It is well known that Dennis Wilshaw went on to become a prolific scorer for Stoke after his outstanding contribution at Molineux.
Also that he made a big success of his post-playing career as well by serving as a school teacher in his native Potteries and helping develop another generation of stars including Victoria Ground legends Denis Smith and Jackie Marsh.
But there are other aspects of the playing days he spent 45 minutes or so up the M6 that are probably nothing like as well known to our readers, such as how he got over his disappointment of never facing his former Wolves colleagues when in red and white stripes.
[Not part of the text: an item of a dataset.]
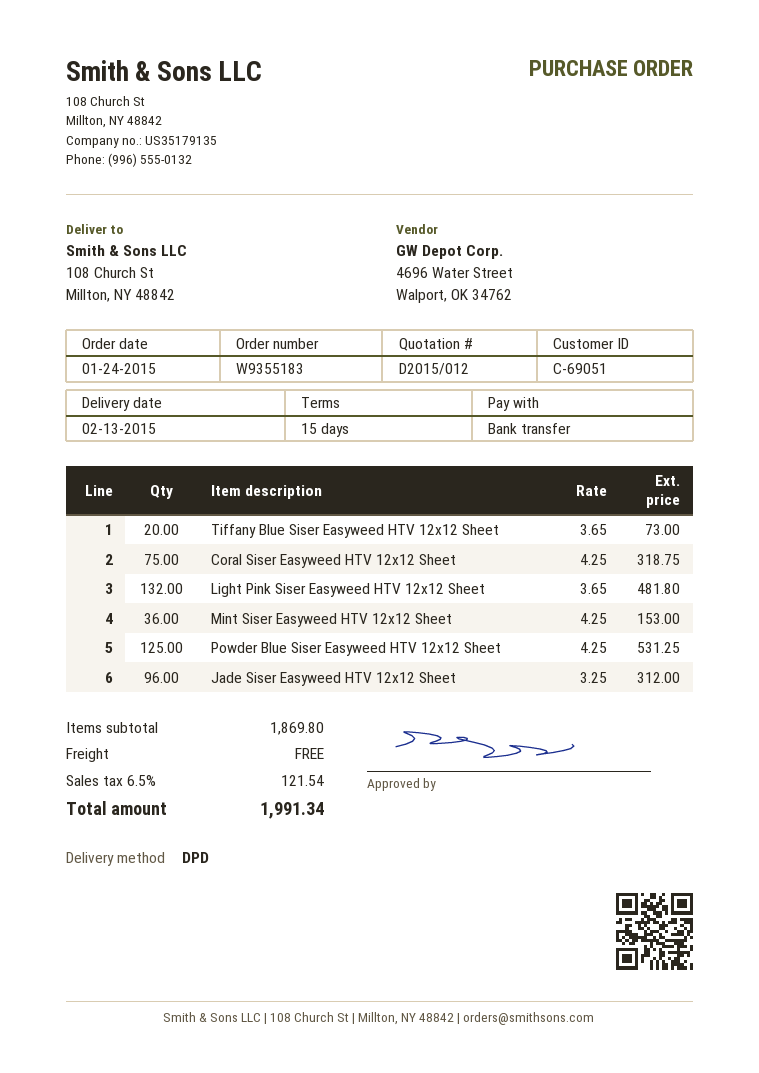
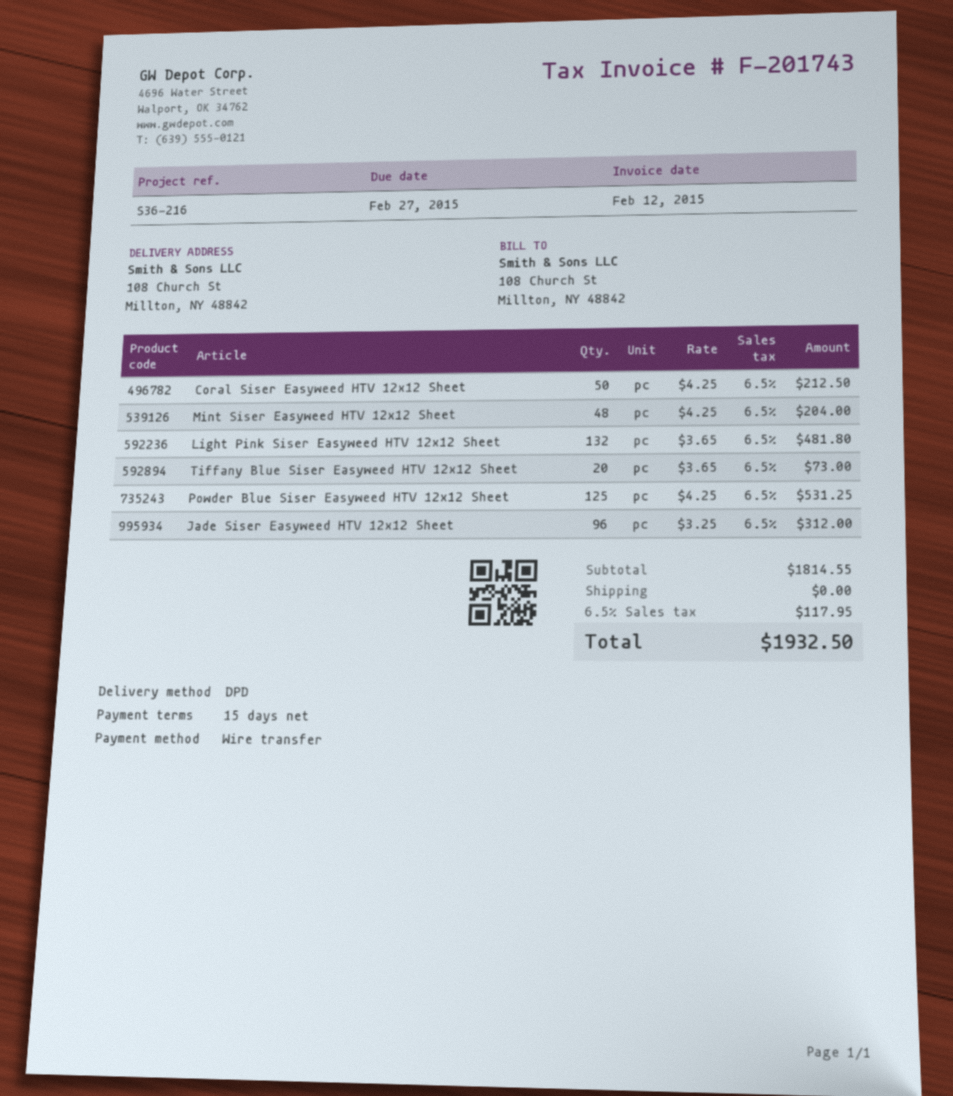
Coral Siser Easyweed HTV 12x12 Sheet: 75 x 4.25 = 318.75 -> 50 x 4.25 = 212.50
Mint Siser Easyweed HTV 12x12 Sheet: 36 x 4.25 = 153.00 -> 48 x 4.25 = 204.00
subtotal: 1869.80 -> 1814.55
tax: 6.5% = 121.54 -> 6.5% = 117.95
total: 1991.34 -> 1932.50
In a custom that is unrecognisable in today’s football, he still returned to Molineux twice to play for Stoke – in games that did not involve Wolves.
He made the killer second goal when the Potters ended Villa’s spell as FA Cup holders by beating them 2-0 in a third-round second replay there in January, 1958.
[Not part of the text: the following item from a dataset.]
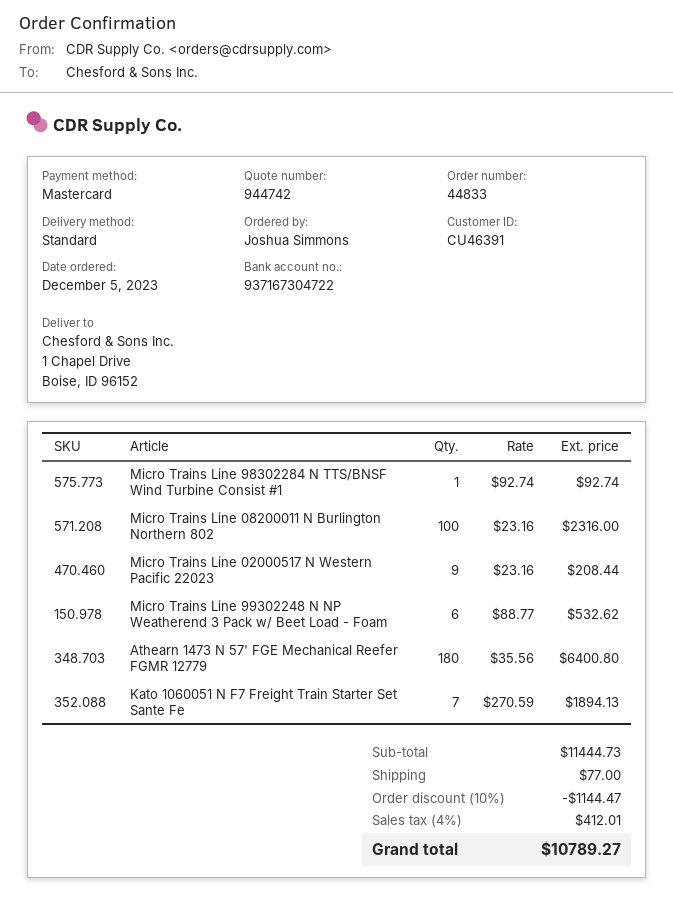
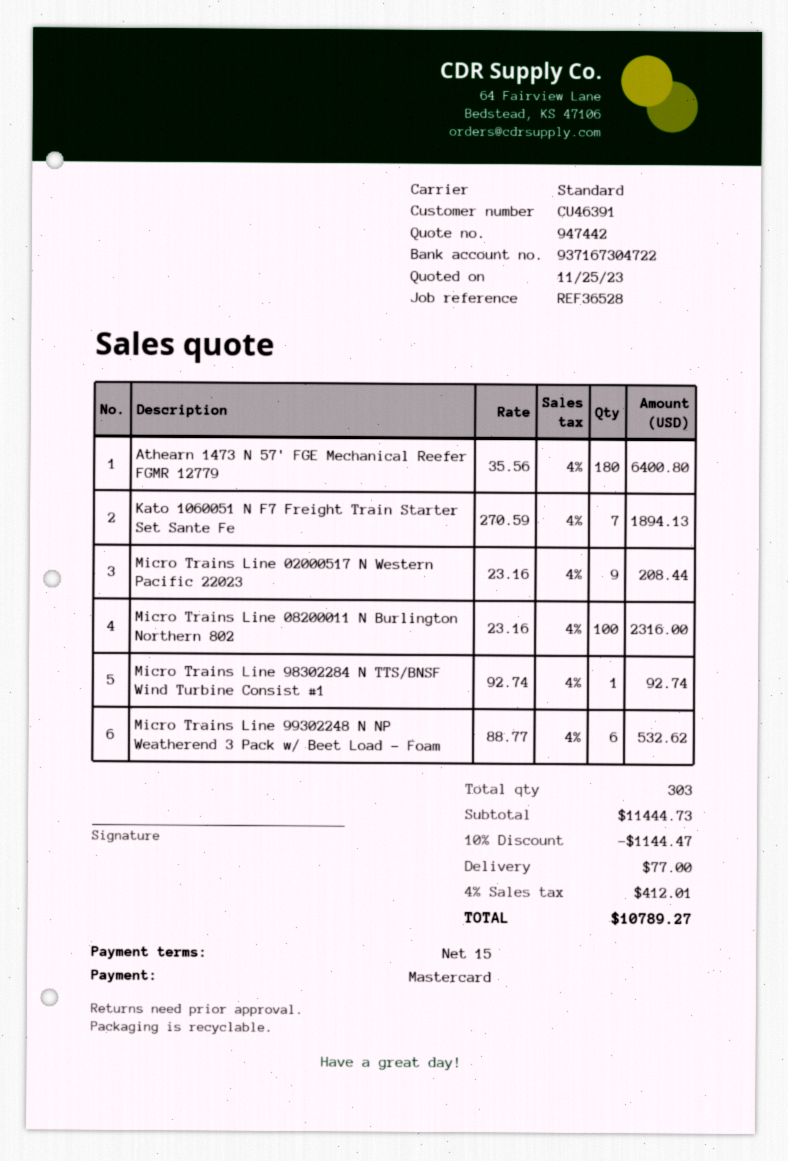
quote number: 944742 -> 947442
The same famous arena was used as a neutral venue when he hit a brace to settle a drawn-out fourth-round tie against Aldershot in 1961.
Those two visits back to these parts book-ended Wilshaw’s time with Stoke, the Villa tie falling a few weeks after he had called time on his outstanding Wolves career of 117 goals in 232 League and cup appearances.
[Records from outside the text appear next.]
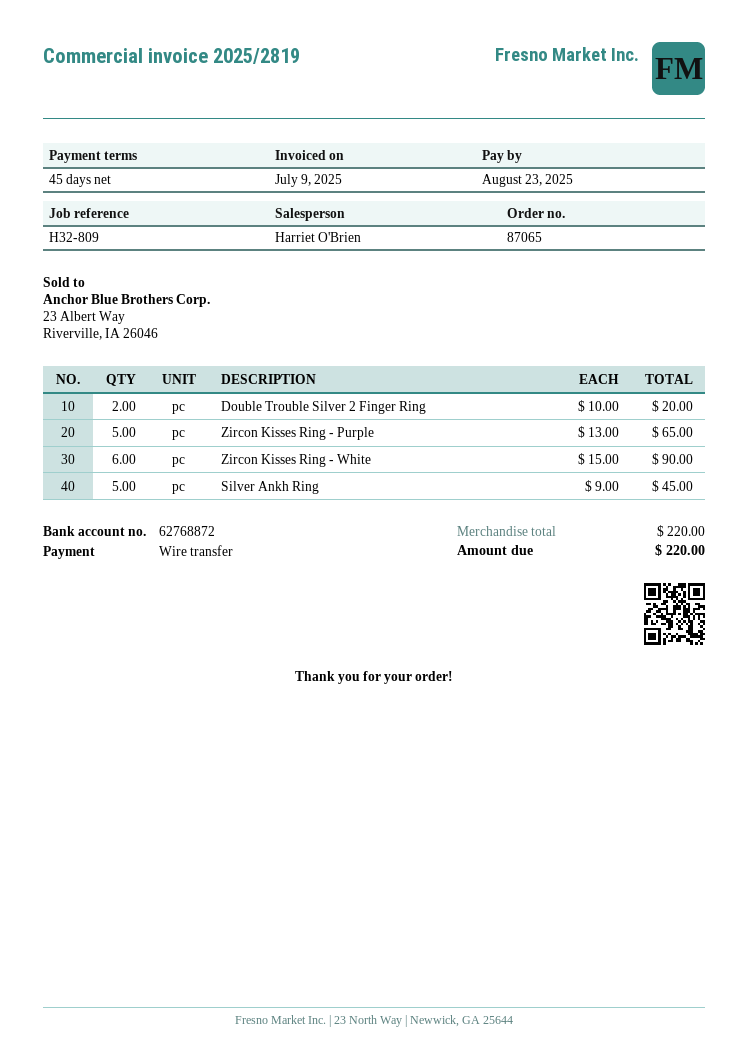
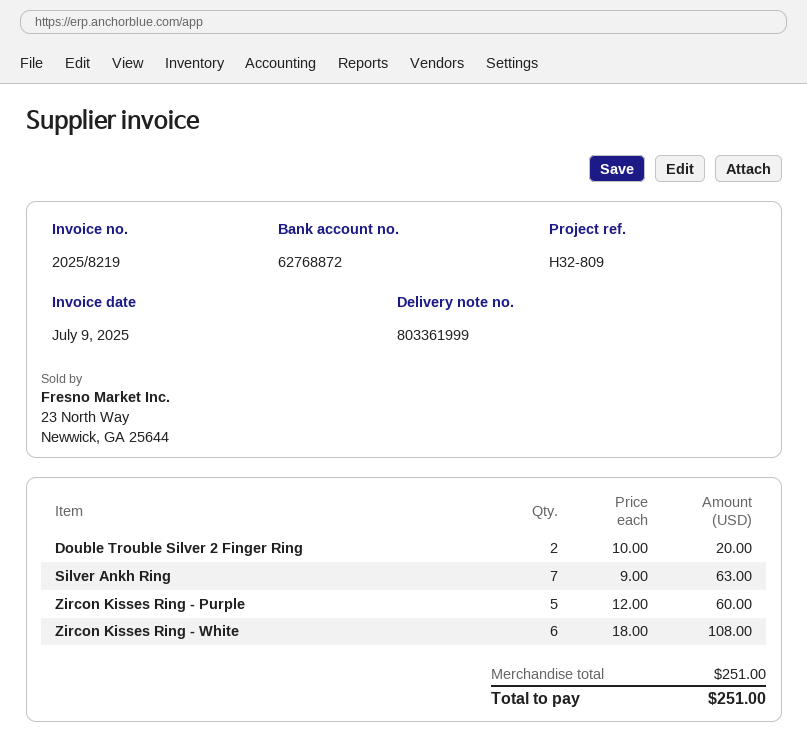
invoice number: 2025/2819 -> 2025/8219
Zircon Kisses Ring - Purple: 5 x 13.00 = 65.00 -> 5 x 12.00 = 60.00
Zircon Kisses Ring - White: 6 x 15.00 = 90.00 -> 6 x 18.00 = 108.00
Silver Ankh Ring: 5 x 9.00 = 45.00 -> 7 x 9.00 = 63.00
subtotal: 220.00 -> 251.00
total: 220.00 -> 251.00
And the joy of his match-winning role against Aldershot soon turned to sadness when Stoke’s trip to Newcastle in the next round brought him a badly broken leg that was to spell the end of his career.
It also created some unusual symmetry as it had been at home to the Geordies that Wilshaw marked his Wolves debut with a hat-trick in 1949.
Goals came at the same sort of rate for him at the Victoria Ground as they had at Molineux and he signed off in North Staffordshire with the excellent scoring record of exactly 50 in more than 100 games.
Now for something very unexpected…….gentleman Dennis is once reputed to have kicked Brian Clough up the backside during a game.
The incident came during a Stoke fixture against another set of north-east opponents, Middlesbrough, their tearaway young striker and all.
Wilshaw was still waiting to open his account for the club before this FA Cup fourth-round clash but delivered a hat-trick in a 3-1 win – and then the carefully aimed boot that had Clough, the game’s first scorer, turning round in a huff.
The new signing was then approaching his 32nd birthday and had been taken to the Potteries by Frank Taylor, a manager whose 57-game stay as a Wolves full-back had included his appearance in the 1939 FA Cup final defeat against Portsmouth.
Stoke, who had signed Jack Short and Sammy Smyth from Molineux in the 1950s, became well known at the start of the following decade as a club who would provide a home for talented ageing players and the strong-man ex-Wolves duo of Eddie Clamp and Eddie Stuart were two of those taken on by Tony Waddington in that era.
But Wilshaw, who achieved English Schools Trophy glory in 1962 and 1963 with a Stoke-on-Trent squad who included Smith, Marsh and Bill Bentley, was more than just a component in the catch ’em old policy.
While on crutches and hobbling round the training ground following his broken leg, he recommended to Waddington that he should re-sign Stanley Matthews – and the wizard of the wing duly became a Stoke player again, helped them win promotion to the top flight and played on until past his 50th birthday.